Task details: Identify every line in the records below that contains the word "them", and reproduce each one.

[Before-and-after change records]
◆ ◆ ◆ ◆

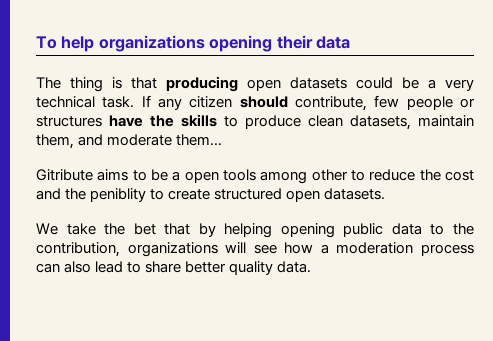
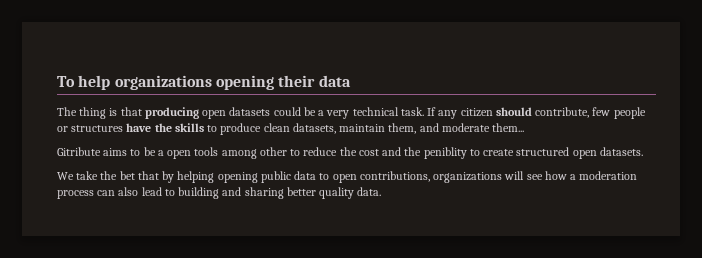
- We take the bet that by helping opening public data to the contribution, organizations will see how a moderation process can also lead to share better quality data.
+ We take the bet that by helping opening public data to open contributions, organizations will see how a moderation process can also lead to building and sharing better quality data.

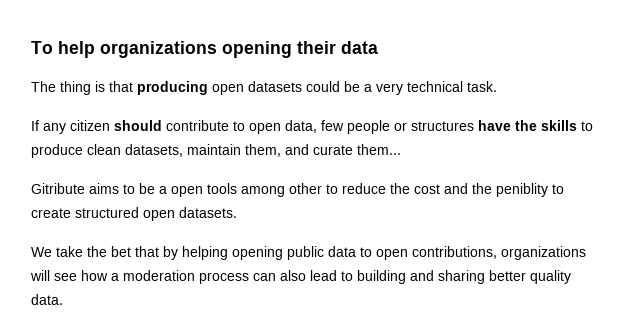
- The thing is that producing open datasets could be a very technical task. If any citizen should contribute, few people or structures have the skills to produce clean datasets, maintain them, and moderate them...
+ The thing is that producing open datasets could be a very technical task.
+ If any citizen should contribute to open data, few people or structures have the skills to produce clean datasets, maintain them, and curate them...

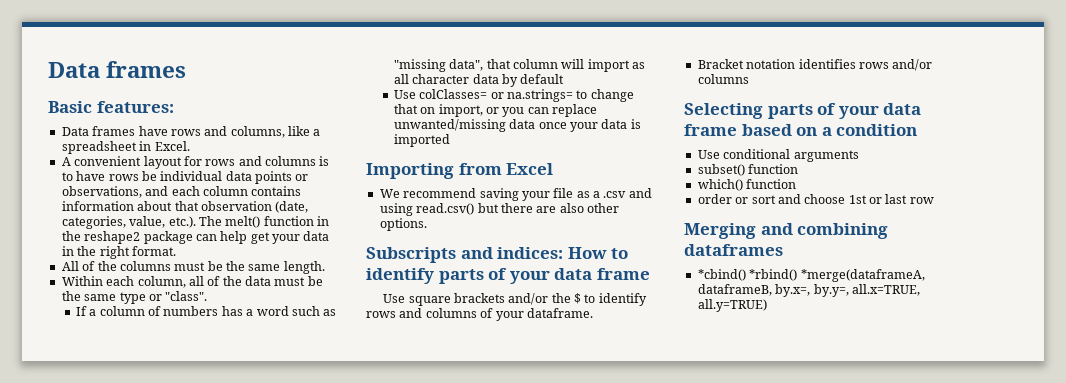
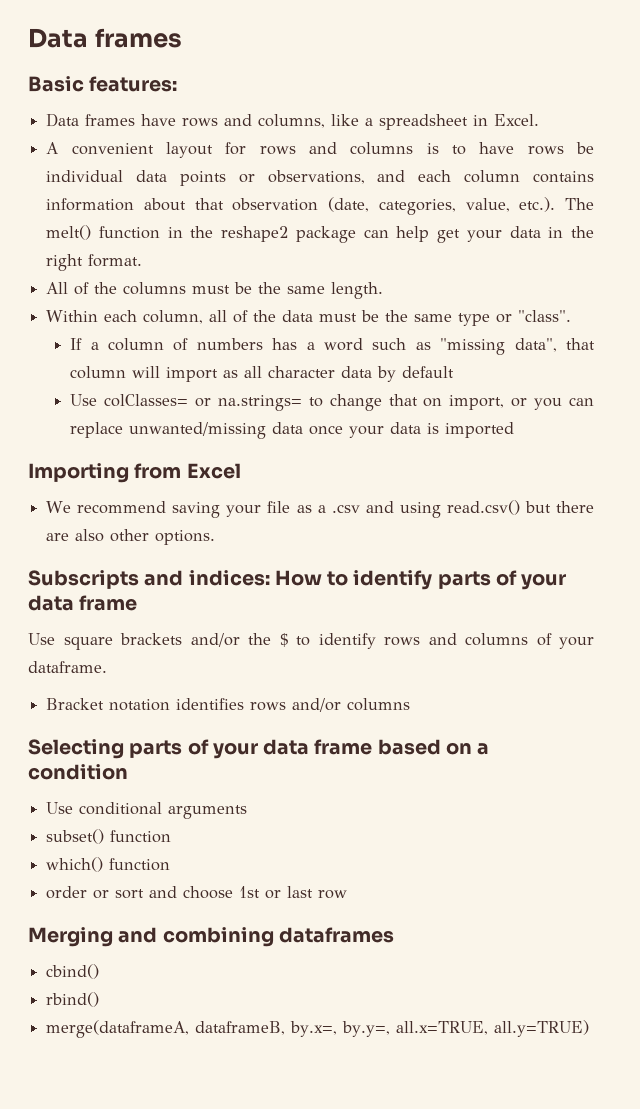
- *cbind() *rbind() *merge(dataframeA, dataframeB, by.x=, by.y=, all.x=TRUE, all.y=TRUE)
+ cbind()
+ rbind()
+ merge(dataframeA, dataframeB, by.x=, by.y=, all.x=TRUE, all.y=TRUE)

◆ ◆ ◆ ◆

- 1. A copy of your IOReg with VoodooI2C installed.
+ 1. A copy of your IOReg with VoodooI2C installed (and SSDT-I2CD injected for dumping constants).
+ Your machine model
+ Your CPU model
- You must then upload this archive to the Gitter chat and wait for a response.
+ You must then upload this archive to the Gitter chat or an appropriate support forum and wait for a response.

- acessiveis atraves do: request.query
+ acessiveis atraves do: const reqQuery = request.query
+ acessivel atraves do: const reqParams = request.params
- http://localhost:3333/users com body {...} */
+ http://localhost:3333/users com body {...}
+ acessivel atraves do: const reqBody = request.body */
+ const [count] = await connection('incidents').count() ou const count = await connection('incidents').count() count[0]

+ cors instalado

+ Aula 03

◆ ◆ ◆ ◆

Response to the task:
- The thing is that producing open datasets could be a very technical task. If any citizen should contribute, few people or structures have the skills to produce clean datasets, maintain them, and moderate them...
+ If any citizen should contribute to open data, few people or structures have the skills to produce clean datasets, maintain them, and curate them...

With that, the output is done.